India’s defence ministry announced in June that it would hold a month-long celebration of the 50th anniversary of the country’s 1965 war with Pakistan. The celebration is to start on Friday and end on September 23, when the fighting came to an end following a ceasefire. It is to cost around Rs 35 crore, which, unsurprisingly, has attracted criticism.
Besides the cost and the morality of celebrating a war, the commemoration is problematic because the two sides differ widely about what caused the war. In addition, the war’s legacy is unusual because both India and Pakistan claim victory.
While Pakistan celebrates September 6 as Defence Day, the day it stopped an Indian military offensive targeting Lahore in its tracks, for many in India, the war began on the evening of September 1, when the Indian Air Force repelled Pakistan’s massive armoured thrust at Chhamb, near Jammu.
Two narratives
Rather than uncritically accept one version of the narrative, it is important to recognise that these legacies rest on selective interpretations of victory by both sides. In fact, the argument could very well be made that the reasons for the celebration are not unanimously held – that the battles that India acknowledges and claims as victories are not the ones that Pakistan prioritises.
If India is commemorating its stopping the Pakistani army’s incursion into Jammu and Kashmir in 1965, then Islamabad does not recognise this. Instead it defines its victory on the basis of its army having repelled an Indian attack on its own territory. India’s priority was to repel Pakistan’s armed invasion into Jammu and Kashmir that was designed to cut the state off from the rest of India. This was what the Indian prime minister, Lal Bahadur Shashtri acknowledged in a stirring radio address to the nation on September 3, 1965.
Pakistan’s priority, however, was to act against India’s invasion of the international border at Wagah, which it stopped just short of Lahore. This was acknowledged by Pakistani President Ayub Khan in a special radio broadcast on September 6, following the Indian army's thrust earlier that day.
Misplaced chronology
India’s defence ministry plans to begin commemorations on August 28, with the president laying a wreath at the Amar Jawan Jyoti, a flame in memory of fallen soldiers near India Gate in New Delhi. This is to mark the day that the Indian Army captured the Hajipir Pass in Kashmir in an attempt to thwart Pakistan’s efforts to cut the state off from the rest of India.
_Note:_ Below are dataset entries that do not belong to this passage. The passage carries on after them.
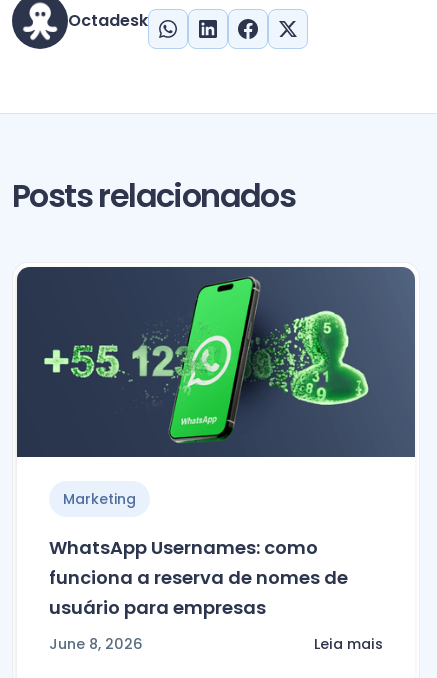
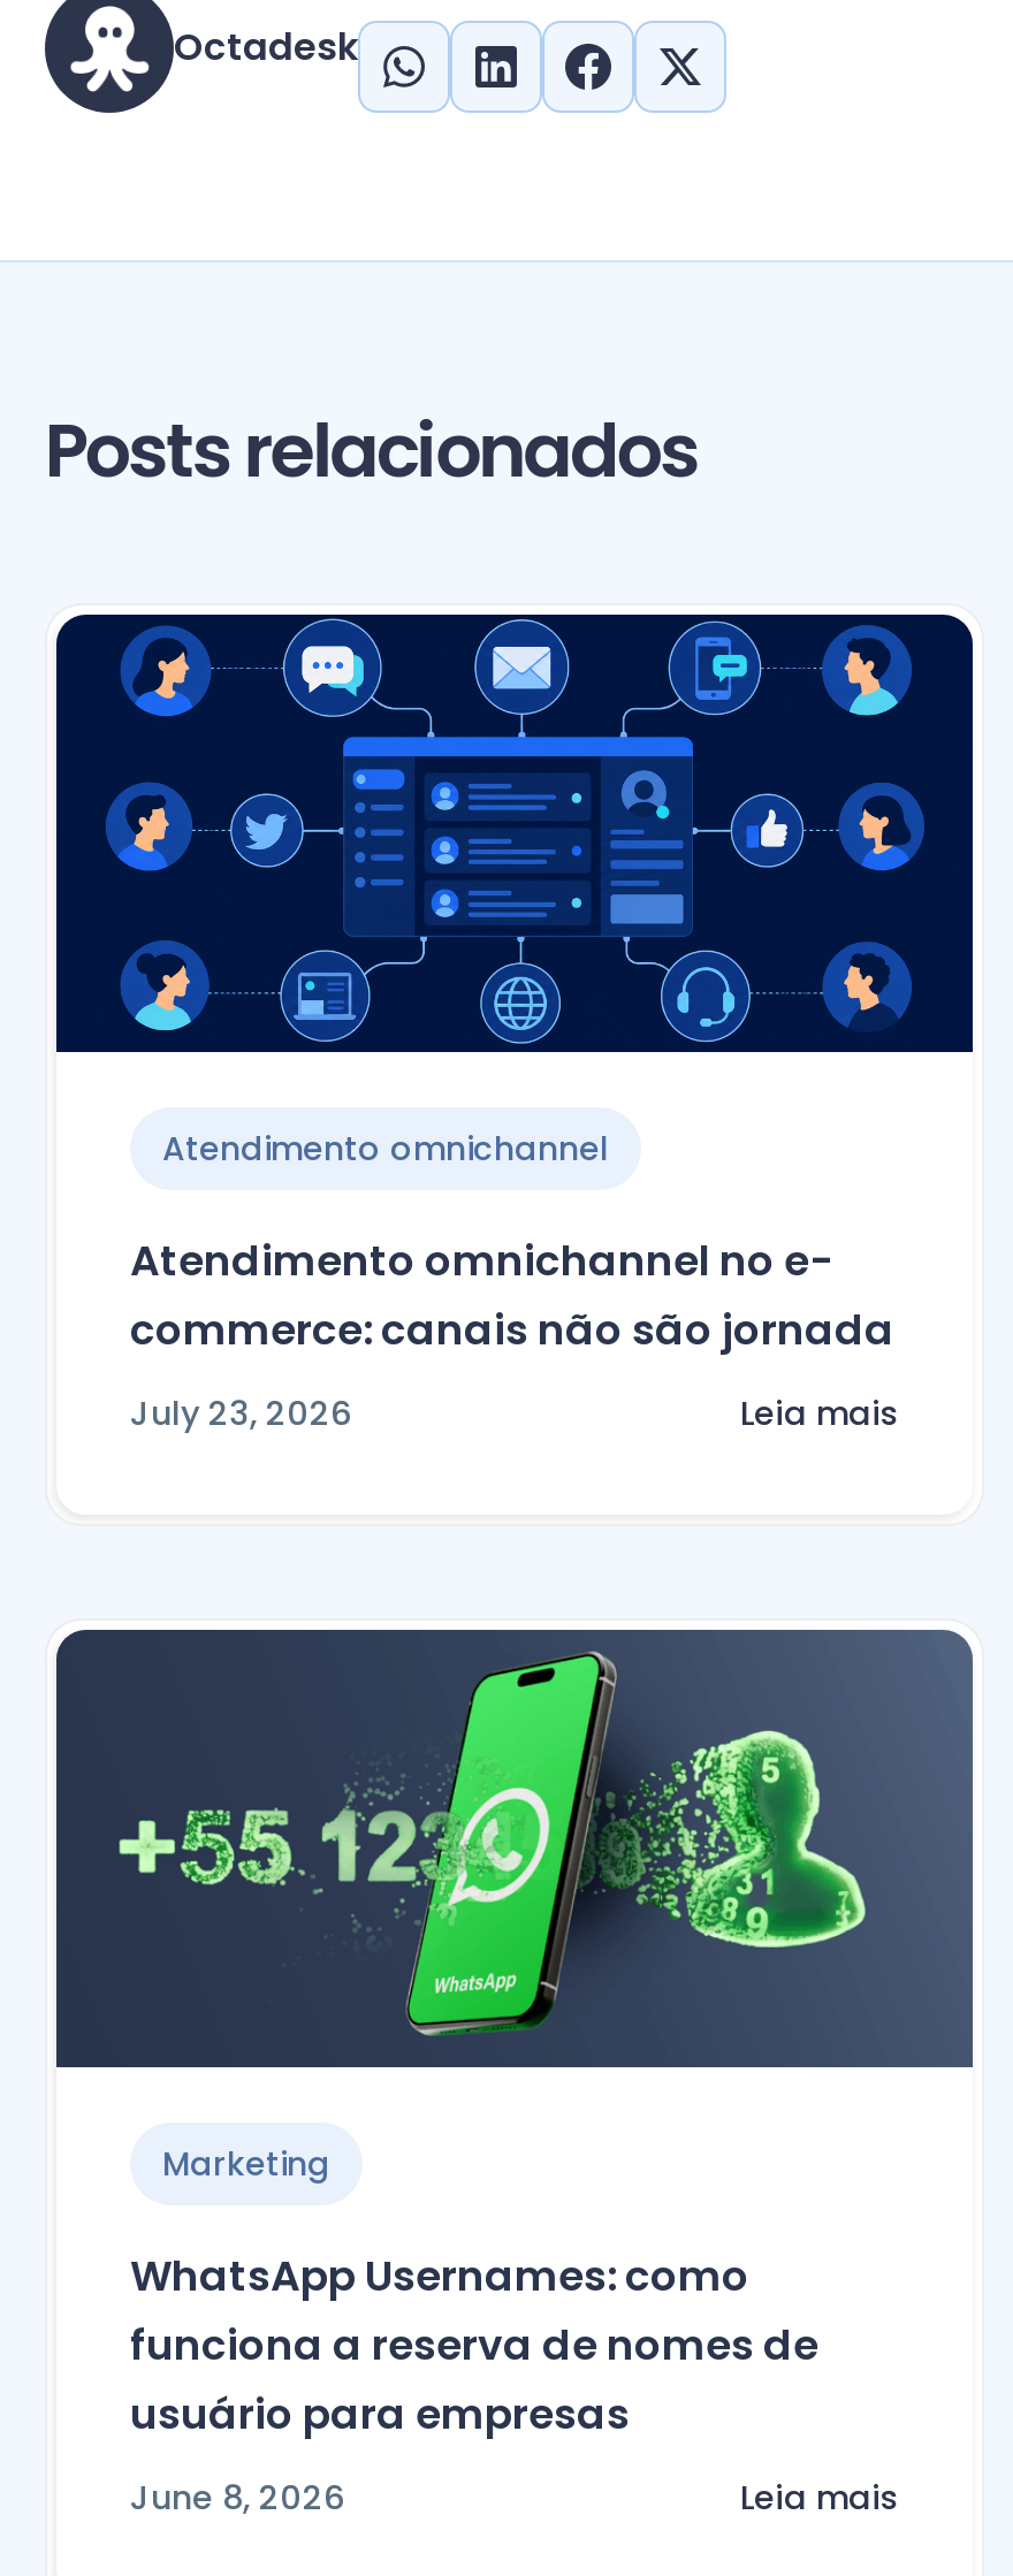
none -> [61,617,970,1438] [image] | Atendimento omnichannel | Atendimento omnichannel no e- | commerce: canais não são jornada | July 23, 2026 | Leia mais

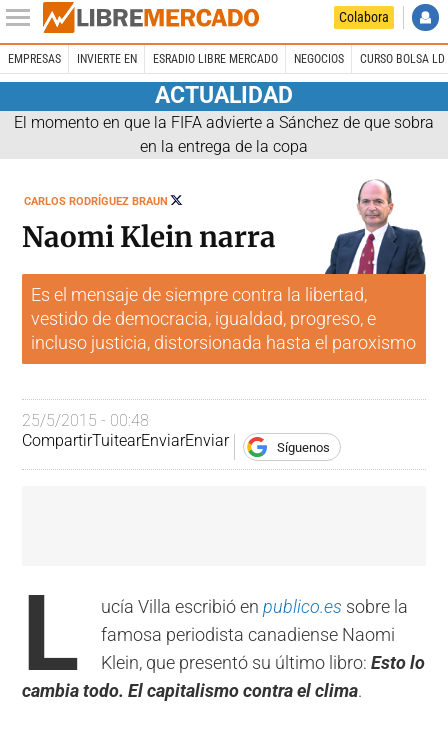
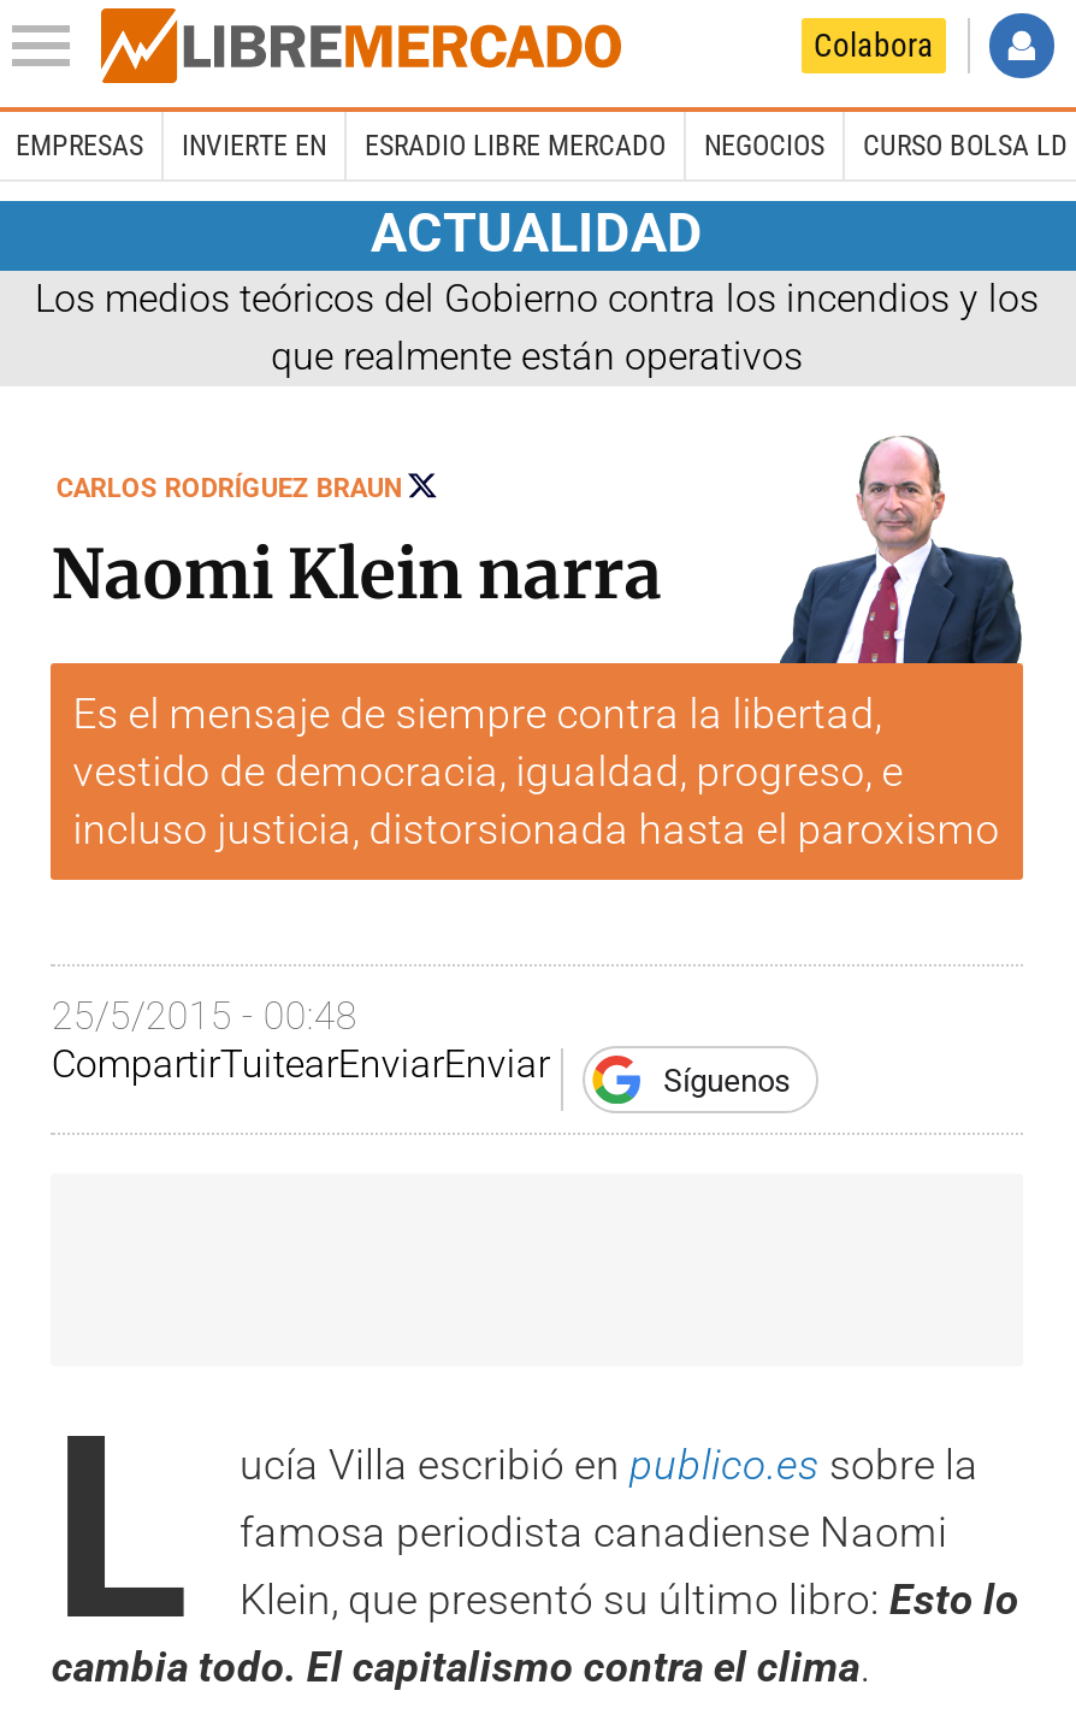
[14,113,434,156] El momento en que la FIFA advierte a Sánchez de que sobra | en la entrega de la copa -> [35,275,1039,378] Los medios teóricos del Gobierno contra los incendios y los | que realmente están operativos

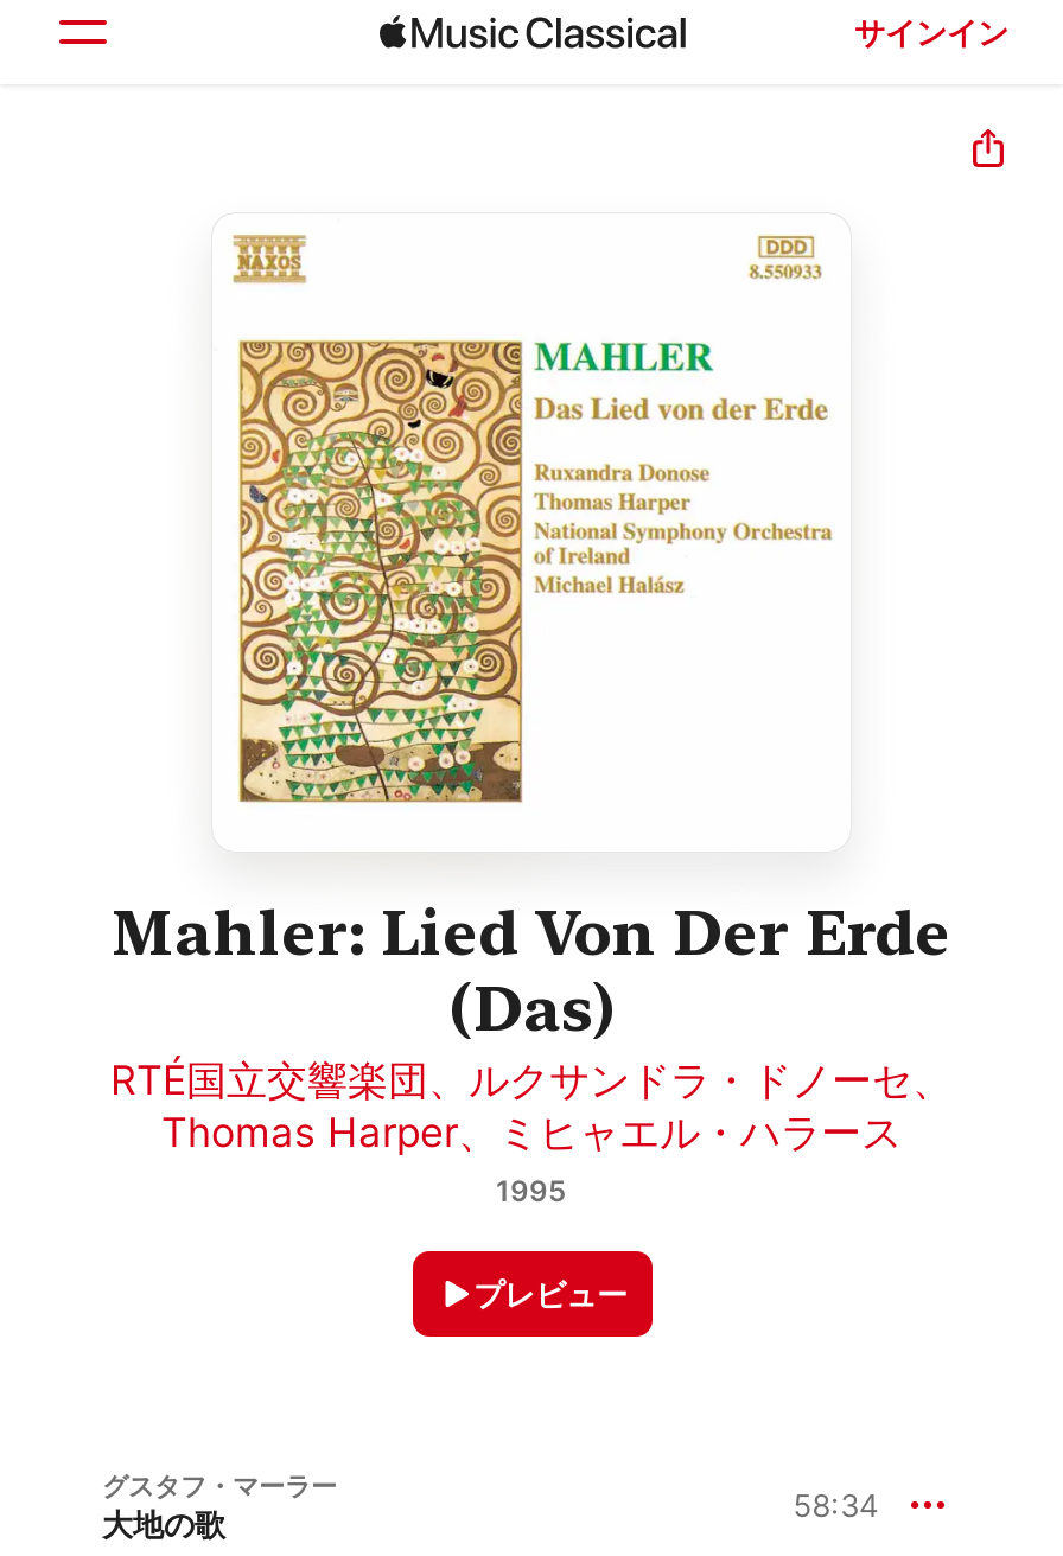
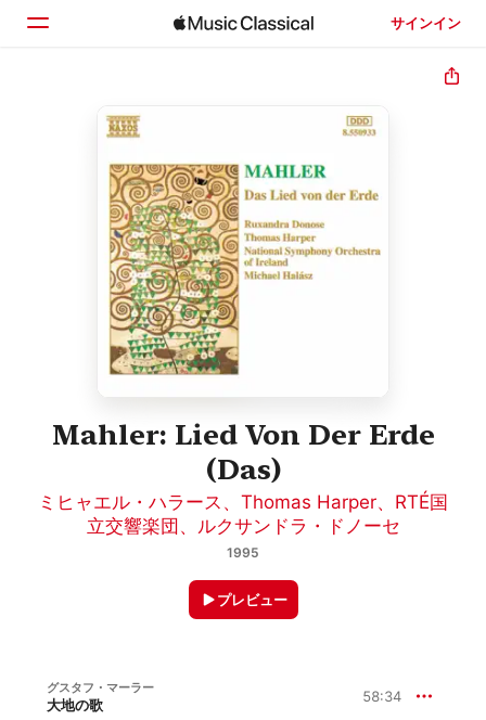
[110,1058,953,1157] RTÉ国立交響楽団、ルクサンドラ・ドノーセ、 | Thomas Harper、ミヒャエル・ハラース -> [38,492,448,537] ミヒャエル・ハラース、Thomas Harper、RTÉ国 | 立交響楽団、ルクサンドラ・ドノーセ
But this chronology is misplaced because there were many important developments earlier in August that already indicated a war-like situation. Evidence for this comes from peace talks between India and Pakistan in Tashkent, in January 1966, brokered by the Soviet Union.
These negotiations determined that Pakistan launched Operation Gibralter on August 5. This was Pakistan’s attempt to trigger an uprising in Kashmir against the Indian government by sending its soldiers into the state, and this was crucial for triggering the 17- day war. As a result, the peace treaty required both armies to withdraw their respective troops to positions they held before August 5, 1965. It was this stipulation that later required India to return the Hajipir Pass to Pakistan.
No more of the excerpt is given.